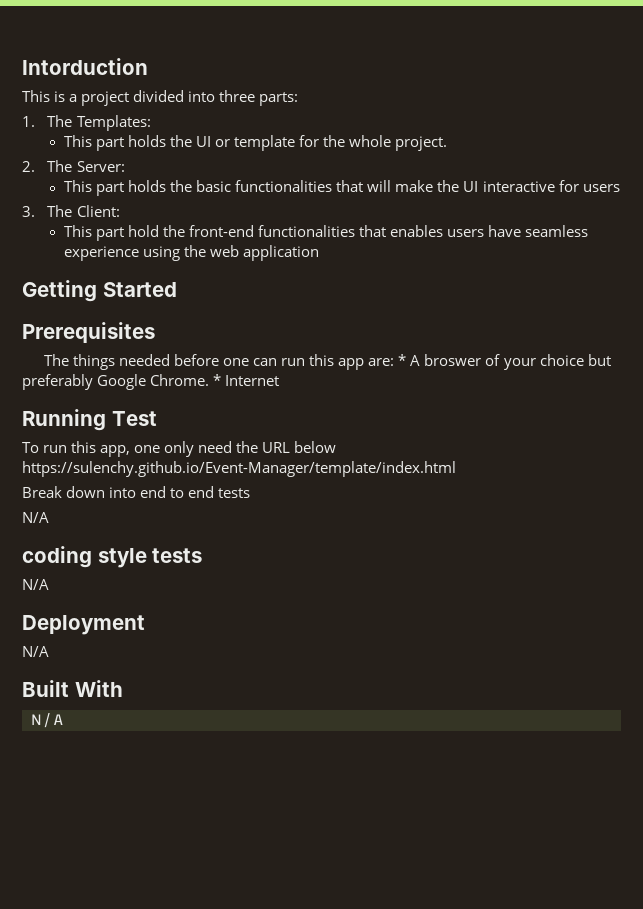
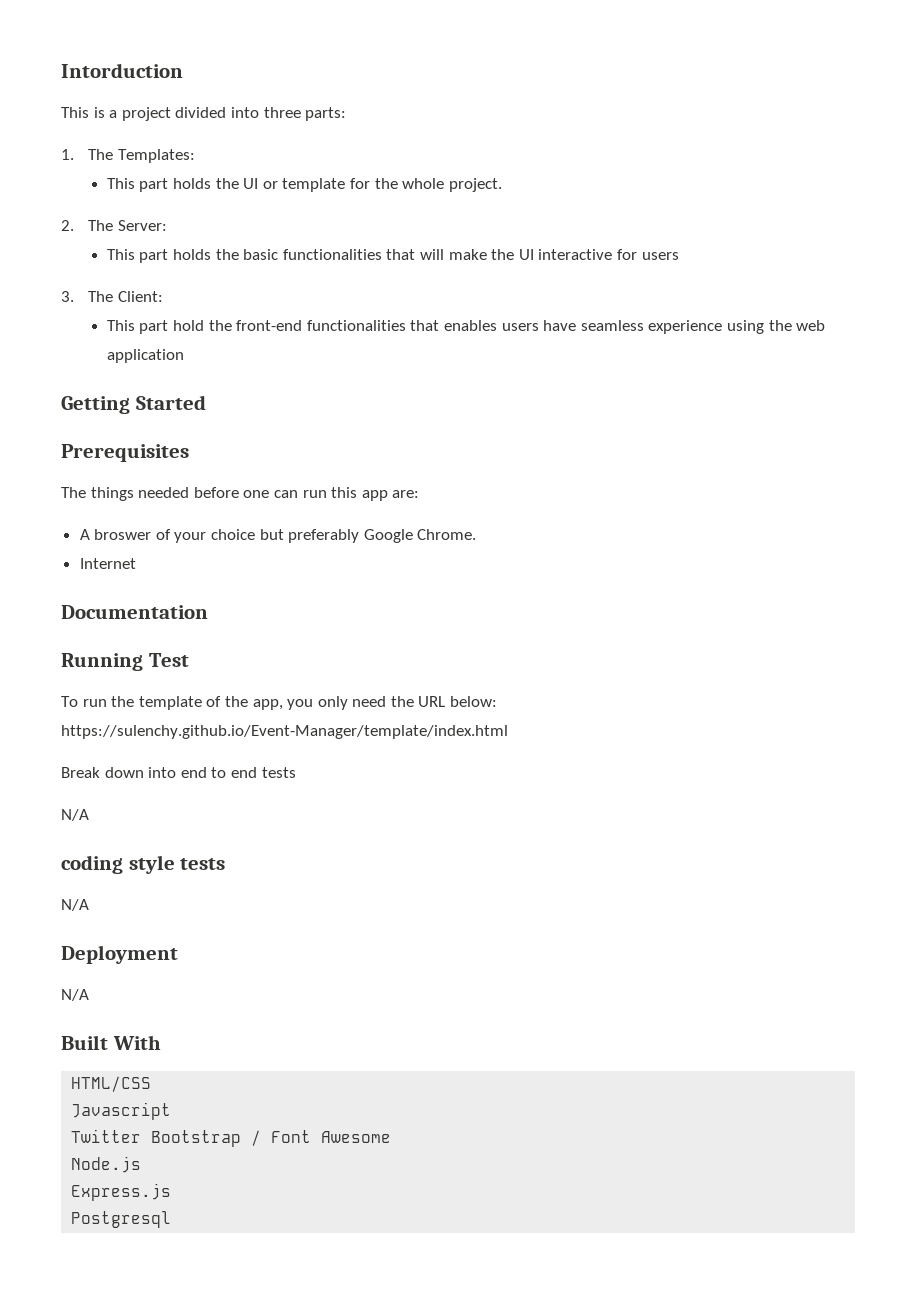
[398,354,407,366] * -> (420, 494) //
[213,374,222,386] * -> (477, 534) //
(280, 380) none -> [61,605,208,619] // Documentation
[71,441,161,457] this app, one -> [111,696,314,710] the template of the app, you
[294,441,337,453] below -> [450,696,498,707] below:
[31,713,64,728] N/A -> [71,1076,152,1092] [71,1102,172,1120] [71,1129,392,1147] [71,1156,142,1173] [71,1183,172,1201] [71,1211,172,1228] HTML/CSS // Javascript // Twitter Bootstrap / Font Awesome // Node.js // Express.js // Postgresql

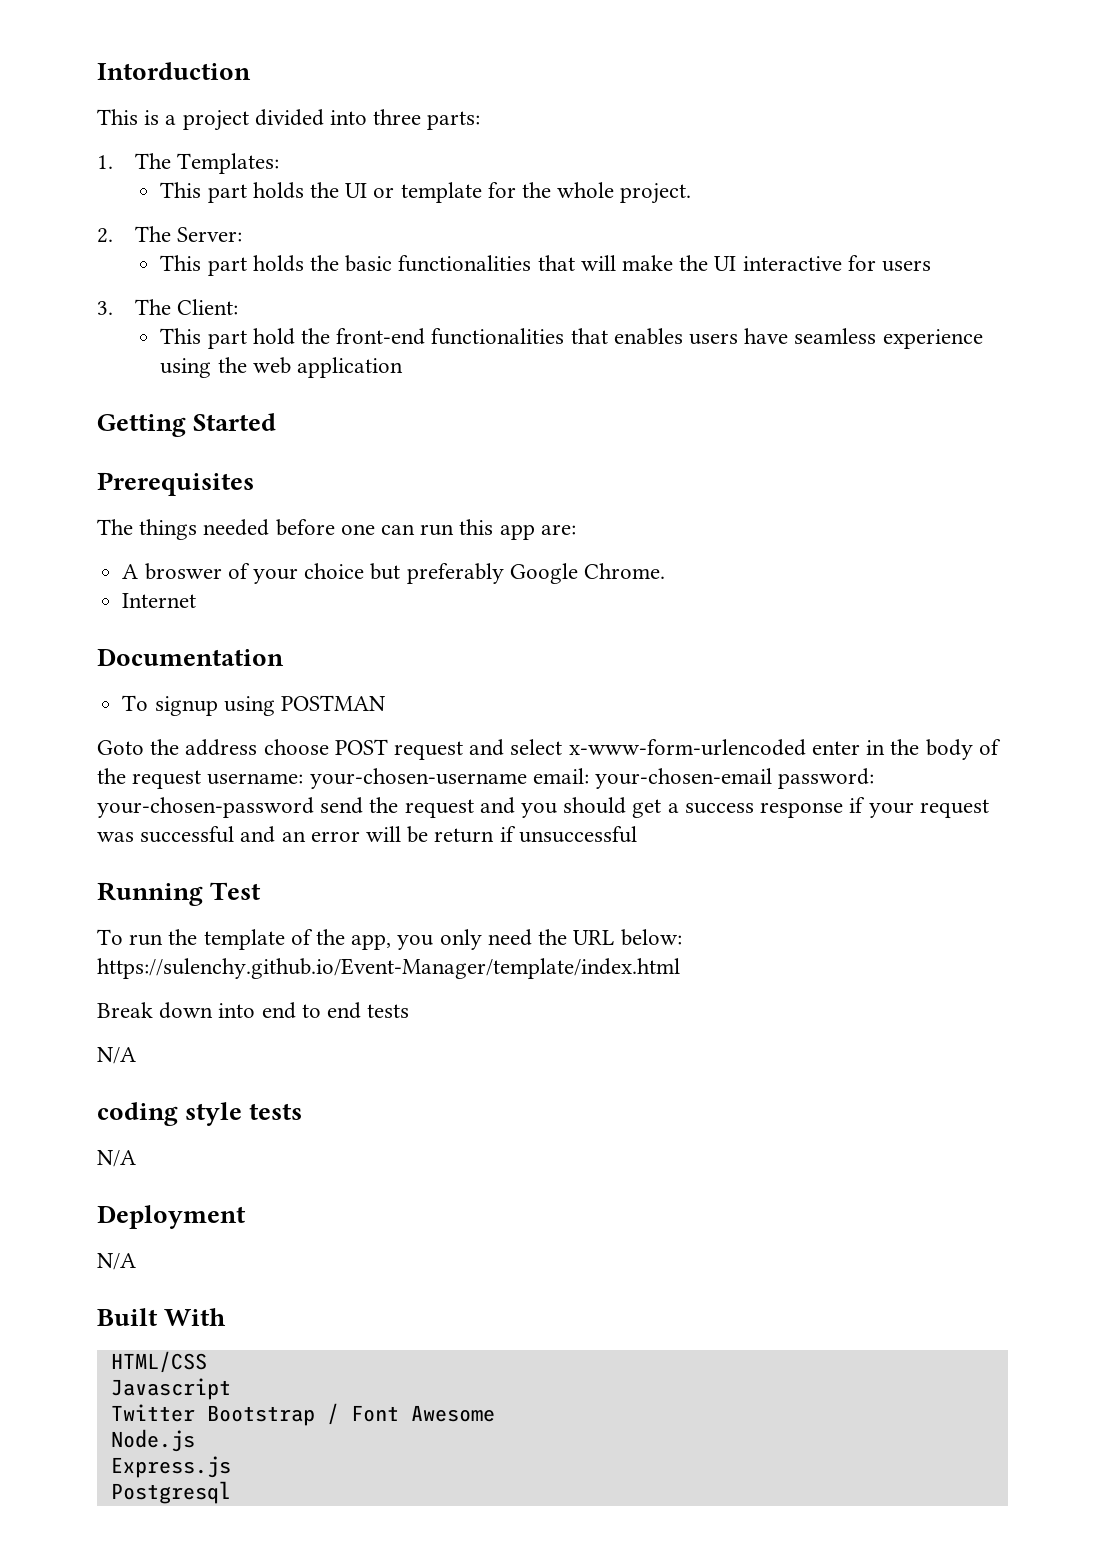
(208, 612) none -> [122,695,386,716] [97,739,1001,760] [97,768,875,789] [97,797,989,818] [97,826,637,843] // To signup using POSTMAN // Goto the address choose POST request and select x-www-form-urlencoded enter in the body of the request username: your-chosen-username email: your-chosen-email password: your-chosen-password send the request and you should get a success response if your request was successful and an error will be return if unsuccessful

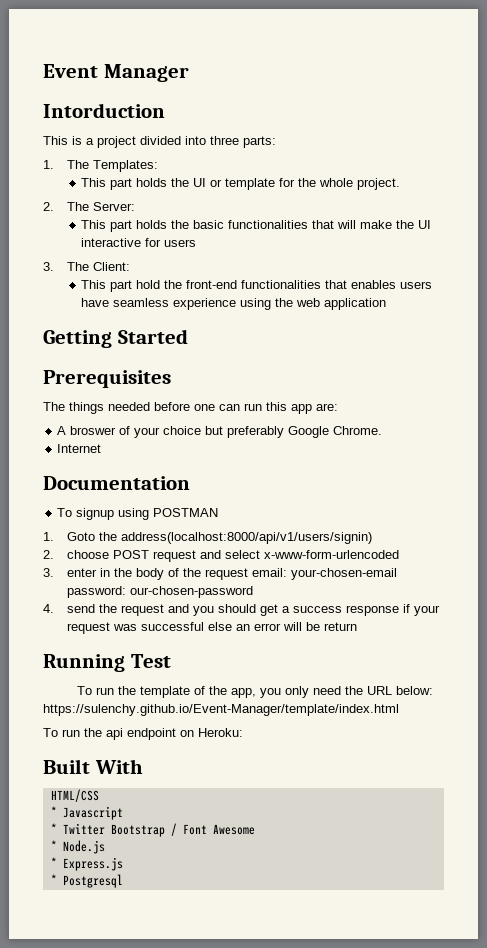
(97, 71) none -> [43,64,189,82] Event Manager //
(386, 703) none -> [43,532,54,541] 1.
[185,739,258,756] address -> [121,532,373,544] [43,550,54,559] address(localhost:8000/api/v1/users/signin) // 2.
(806, 747) none -> [43,568,54,577] // 3.
[207,768,527,789] username: your-chosen-username -> (249, 574) none
[97,797,314,818] your-chosen-password -> [130,586,254,598] [43,604,54,613] our-chosen-password // 4.
[240,826,276,843] and -> [208,622,233,631] else
[499,826,637,843] if unsuccessful -> (358, 626) none
[97,1002,410,1019] [97,1047,136,1064] [97,1102,303,1126] [97,1150,136,1167] [97,1205,246,1229] [97,1253,136,1270] Break down into end to end tests // N/A // coding style tests // N/A // Deployment // N/A -> [43,728,243,740] To run the api endpoint on Heroku:
(207, 1362) none -> [50,806,57,817] *
(231, 1389) none -> [50,823,57,834] *
(495, 1413) none -> [50,840,57,851] *
(195, 1440) none -> [50,857,57,868] *
(231, 1467) none -> [50,874,57,885] *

────

Instructions to follow: Reproduce the material above verbatim; omit every picture.

Written solution:
[398,354,407,366] * -> (420, 494) //
[213,374,222,386] * -> (477, 534) //
(280, 380) none -> [61,605,208,619] // Documentation
[71,441,161,457] this app, one -> [111,696,314,710] the template of the app, you
[294,441,337,453] below -> [450,696,498,707] below:
[31,713,64,728] N/A -> [71,1076,152,1092] [71,1102,172,1120] [71,1129,392,1147] [71,1156,142,1173] [71,1183,172,1201] [71,1211,172,1228] HTML/CSS // Javascript // Twitter Bootstrap / Font Awesome // Node.js // Express.js // Postgresql

(208, 612) none -> [122,695,386,716] [97,739,1001,760] [97,768,875,789] [97,797,989,818] [97,826,637,843] // To signup using POSTMAN // Goto the address choose POST request and select x-www-form-urlencoded enter in the body of the request username: your-chosen-username email: your-chosen-email password: your-chosen-password send the request and you should get a success response if your request was successful and an error will be return if unsuccessful

(97, 71) none -> [43,64,189,82] Event Manager //
(386, 703) none -> [43,532,54,541] 1.
[185,739,258,756] address -> [121,532,373,544] [43,550,54,559] address(localhost:8000/api/v1/users/signin) // 2.
(806, 747) none -> [43,568,54,577] // 3.
[207,768,527,789] username: your-chosen-username -> (249, 574) none
[97,797,314,818] your-chosen-password -> [130,586,254,598] [43,604,54,613] our-chosen-password // 4.
[240,826,276,843] and -> [208,622,233,631] else
[499,826,637,843] if unsuccessful -> (358, 626) none
[97,1002,410,1019] [97,1047,136,1064] [97,1102,303,1126] [97,1150,136,1167] [97,1205,246,1229] [97,1253,136,1270] Break down into end to end tests // N/A // coding style tests // N/A // Deployment // N/A -> [43,728,243,740] To run the api endpoint on Heroku:
(207, 1362) none -> [50,806,57,817] *
(231, 1389) none -> [50,823,57,834] *
(495, 1413) none -> [50,840,57,851] *
(195, 1440) none -> [50,857,57,868] *
(231, 1467) none -> [50,874,57,885] *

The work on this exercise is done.